Something to hope for. Is it possible, unless you enjoy a firm religious belief, to be happy in hospice? Or a prison? Accepting maybe, but happy? Hope might also be about dreams – aspiration to something more than the mundane trudge of daily life. This is not the fantasy of a lottery win but the idea that tomorrow may be better than today – or indeed that tomorrow will be there at all.

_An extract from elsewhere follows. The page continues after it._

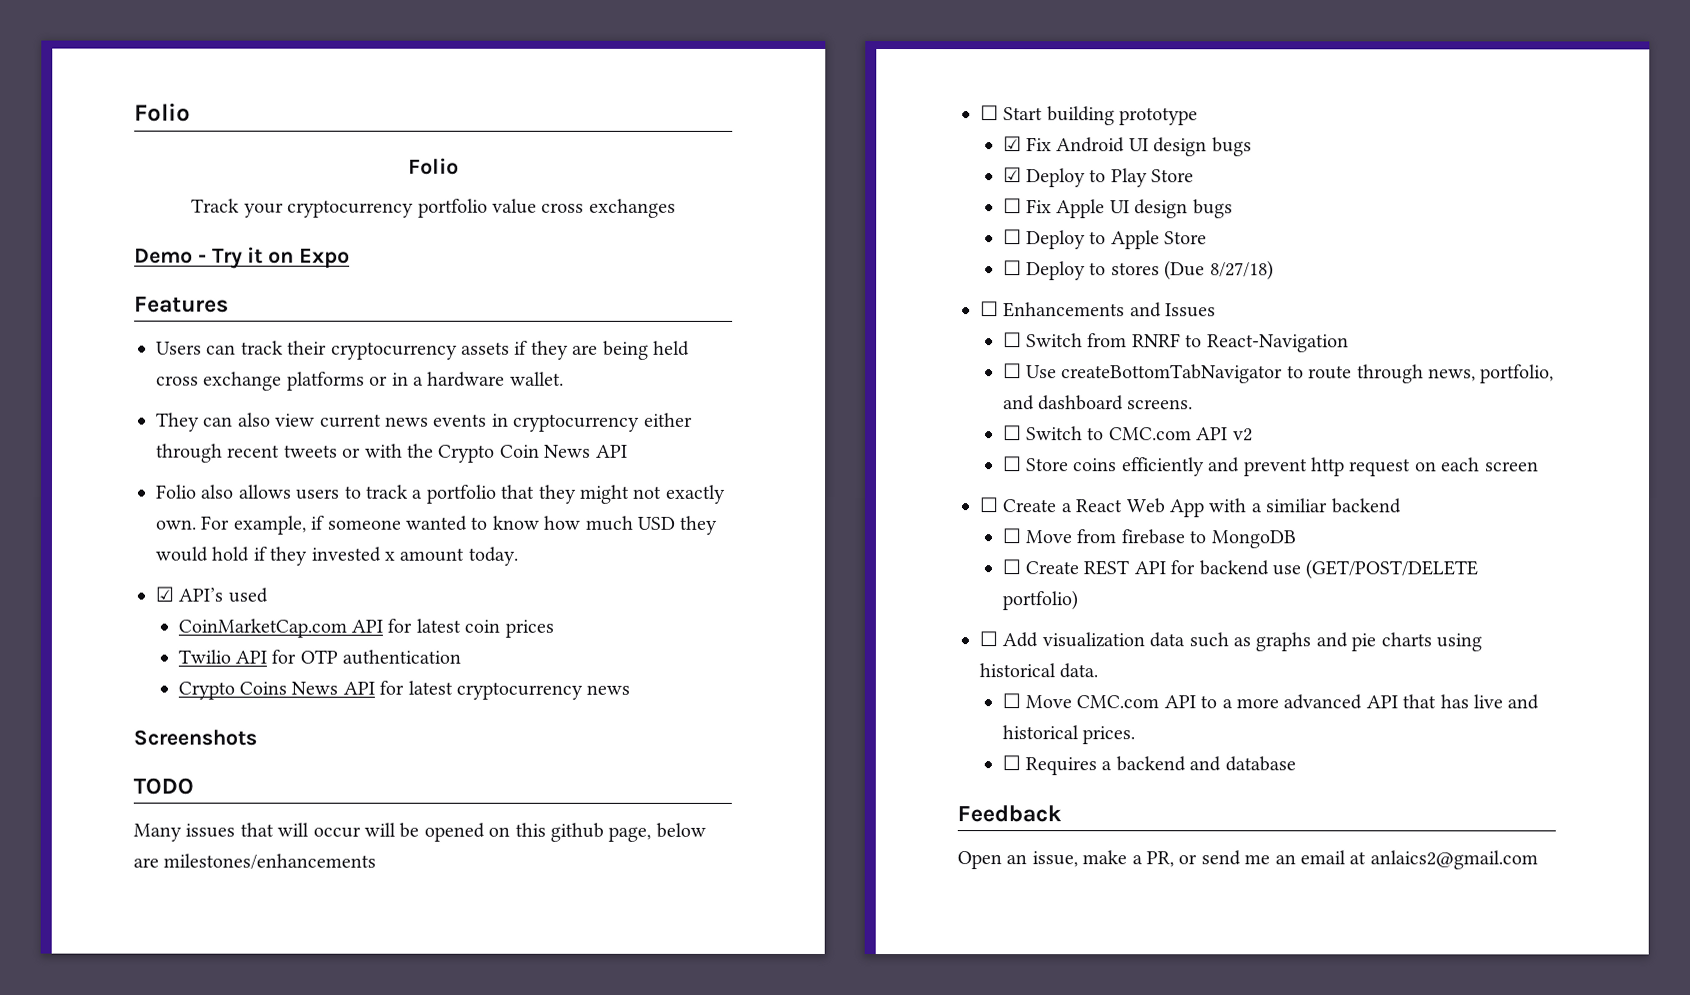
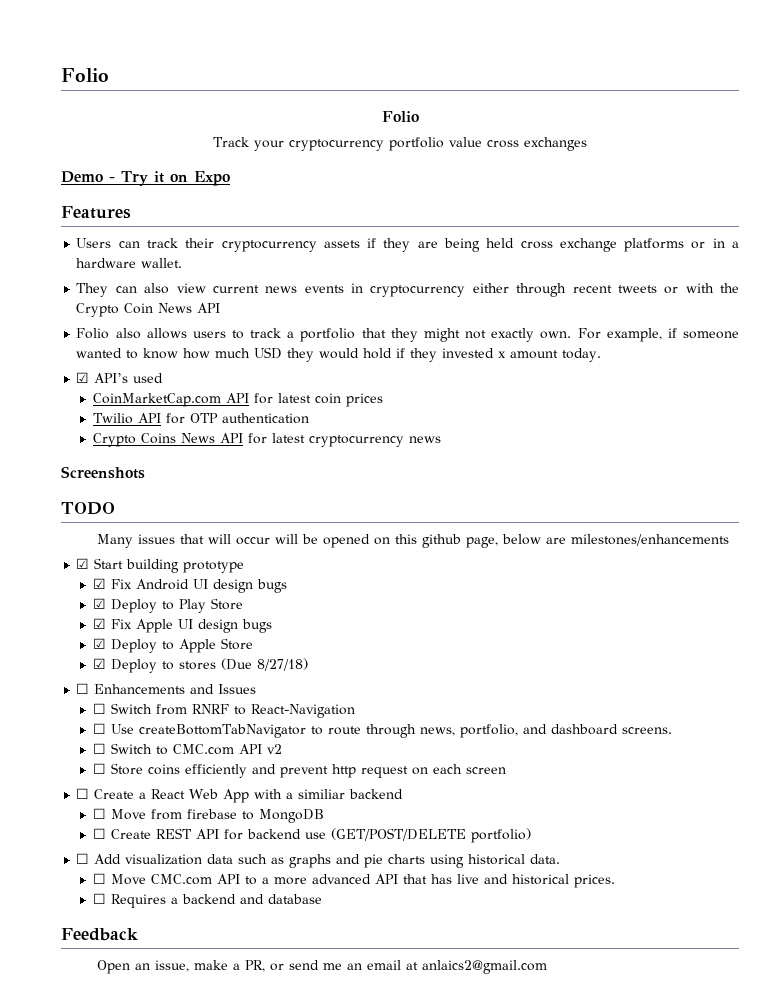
[980,105,999,121] ☐ -> [76,558,90,569] ☑
[1002,198,1022,214] ☐ -> [92,618,106,629] ☑
[1002,229,1022,245] ☐ -> [92,638,106,649] ☑
[1002,260,1022,276] ☐ -> [92,658,106,669] ☑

So is happiness a state? And if so how do you recognise it? Is it only recognisable if you know unhappiness – in which case it may be more of a journey than a place where you arrive and the happiness itself comes from the striving and sense of achievement that it gives as you attain your goals no matter how small. It could also be a decision. Life is made up of good things and also sadness and grief. You can make a decision to, in the words of the song, accentuate the positive and eliminate the negative. We all know people who are good at this and they always seem happy even in a state of grief. As the Queen so aptly put it after 9/11, grief is the price we pay for love. Grief and happiness are faces of the same coin – not opposites. Sadness and unhappiness around you are not a bar to being happy though this is not a point to labour if taken to extremes. The decision could also be to take pleasure from small things – a cup of tea, birdsong, a beautiful day. The truism that money doesn’t buy you happiness is a recognition that the competition for greater luxury leaves little time for appreciating these things. Manfred Kets de Vries, who has spent years observing overachieving businessmen put this nicely. ‘All of us are wealthy to the extent that, rather than seeking to have what we want, we seek to want what we have.’ Ingrid Bergman had a simple description of happiness: good health – and a bad memory.
Happiness seems to be a side product – something that comes as a result of looking in other places and doing things. The more we search for it, the more hidden it remains. Nathaniel Hawthorn elucidates this. ‘Happiness is as a butterfly, which, when pursued, is always beyond the grasp, but which, if you sit down quietly, may alight upon you.’